Tihange : la démolition des tours stoppée, la bataille politique sur le nucléaire relancée
Le groupe énergétique français Engie souhaite démolir deux des trois tours de refroidissement de la centrale nucléaire de Tihange. Une décision qui aurait fermé la porte à toute éventuelle relance de certains réacteurs. Mais un recours en justice a changé la donne : le permis de démolition est désormais suspendu, rapporte L’Echo.
Publié par Demetrio Scagliola
• Mis à jour le
Résumé de l'article
La démolition de deux tours de refroidissement à Tihange, autorisée à Electrabel, a déclenché une réaction immédiate du gouvernement fédéral, inquiet de voir se refermer toute possibilité de relance nucléaire.
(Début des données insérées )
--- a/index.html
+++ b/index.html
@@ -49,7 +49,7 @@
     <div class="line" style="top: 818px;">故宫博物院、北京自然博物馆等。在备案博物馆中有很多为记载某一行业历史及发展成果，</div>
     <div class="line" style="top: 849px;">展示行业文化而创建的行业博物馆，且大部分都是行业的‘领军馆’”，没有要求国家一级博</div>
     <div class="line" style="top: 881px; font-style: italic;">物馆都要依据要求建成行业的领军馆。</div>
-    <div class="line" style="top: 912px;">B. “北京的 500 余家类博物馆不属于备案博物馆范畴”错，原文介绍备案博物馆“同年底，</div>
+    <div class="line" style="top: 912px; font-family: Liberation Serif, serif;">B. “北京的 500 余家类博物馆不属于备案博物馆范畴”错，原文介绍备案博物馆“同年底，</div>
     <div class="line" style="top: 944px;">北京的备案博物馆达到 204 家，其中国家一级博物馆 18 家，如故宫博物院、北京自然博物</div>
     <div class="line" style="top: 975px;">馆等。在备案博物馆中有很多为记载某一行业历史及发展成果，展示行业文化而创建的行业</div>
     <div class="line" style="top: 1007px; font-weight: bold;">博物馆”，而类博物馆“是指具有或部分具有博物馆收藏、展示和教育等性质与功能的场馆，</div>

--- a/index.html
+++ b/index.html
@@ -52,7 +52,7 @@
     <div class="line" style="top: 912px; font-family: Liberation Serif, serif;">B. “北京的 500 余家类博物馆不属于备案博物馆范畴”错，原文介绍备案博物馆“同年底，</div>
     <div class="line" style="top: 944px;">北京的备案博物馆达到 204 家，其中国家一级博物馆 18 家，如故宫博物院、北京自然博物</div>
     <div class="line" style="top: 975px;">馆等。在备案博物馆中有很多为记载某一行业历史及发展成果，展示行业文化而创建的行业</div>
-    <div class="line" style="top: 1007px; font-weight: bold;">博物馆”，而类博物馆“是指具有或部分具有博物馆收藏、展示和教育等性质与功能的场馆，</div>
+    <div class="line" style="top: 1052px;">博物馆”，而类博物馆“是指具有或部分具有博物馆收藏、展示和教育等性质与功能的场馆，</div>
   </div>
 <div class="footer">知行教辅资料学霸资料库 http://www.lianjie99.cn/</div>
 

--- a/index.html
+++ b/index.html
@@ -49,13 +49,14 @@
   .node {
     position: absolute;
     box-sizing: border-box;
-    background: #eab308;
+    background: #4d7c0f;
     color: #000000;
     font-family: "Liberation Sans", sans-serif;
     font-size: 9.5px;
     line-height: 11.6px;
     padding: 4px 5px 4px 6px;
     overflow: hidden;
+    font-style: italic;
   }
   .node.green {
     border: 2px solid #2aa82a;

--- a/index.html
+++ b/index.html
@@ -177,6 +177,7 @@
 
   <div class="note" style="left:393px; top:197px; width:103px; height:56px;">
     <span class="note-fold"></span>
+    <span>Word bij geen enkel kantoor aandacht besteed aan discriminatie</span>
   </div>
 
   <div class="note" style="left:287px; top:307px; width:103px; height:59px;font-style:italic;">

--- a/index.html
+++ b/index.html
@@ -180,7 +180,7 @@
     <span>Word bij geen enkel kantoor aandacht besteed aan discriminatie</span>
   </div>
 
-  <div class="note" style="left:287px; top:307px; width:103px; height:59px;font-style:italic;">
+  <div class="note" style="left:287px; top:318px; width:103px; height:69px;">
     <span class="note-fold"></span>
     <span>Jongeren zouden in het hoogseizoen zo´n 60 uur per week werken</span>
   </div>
Suspendu après plusieurs recours introduits notamment par WePlanet et la commune de Huy, le permis place désormais la décision entre les mains du ministre wallon de l’Aménagement du territoire. Au-delà de l’aspect technique, le dossier cristallise les tensions entre stratégie industrielle d’Engie, objectifs climatiques, sécurité d’approvisionnement et volonté politique de maintenir une capacité nucléaire en Belgique.
Le permis obtenu par l’exploitant Electrabel – filiale d’Engie – a immédiatement suscité des réactions au sommet de l’État. La démolition de deux tours de refroidissement aurait rendu irréversible la réduction du parc nucléaire belge, en empêchant toute remise en service future des réacteurs à l’arrêt.
Le Premier ministre Bart De Wever (N-VA) et le ministre fédéral de l’Énergie Mathieu Bihet (MR) plaident pour la relance du réacteur Tihange 1, arrêté en octobre dernier. Dans ce contexte, la démolition des infrastructures apparaît comme un signal politique fort – et controversé.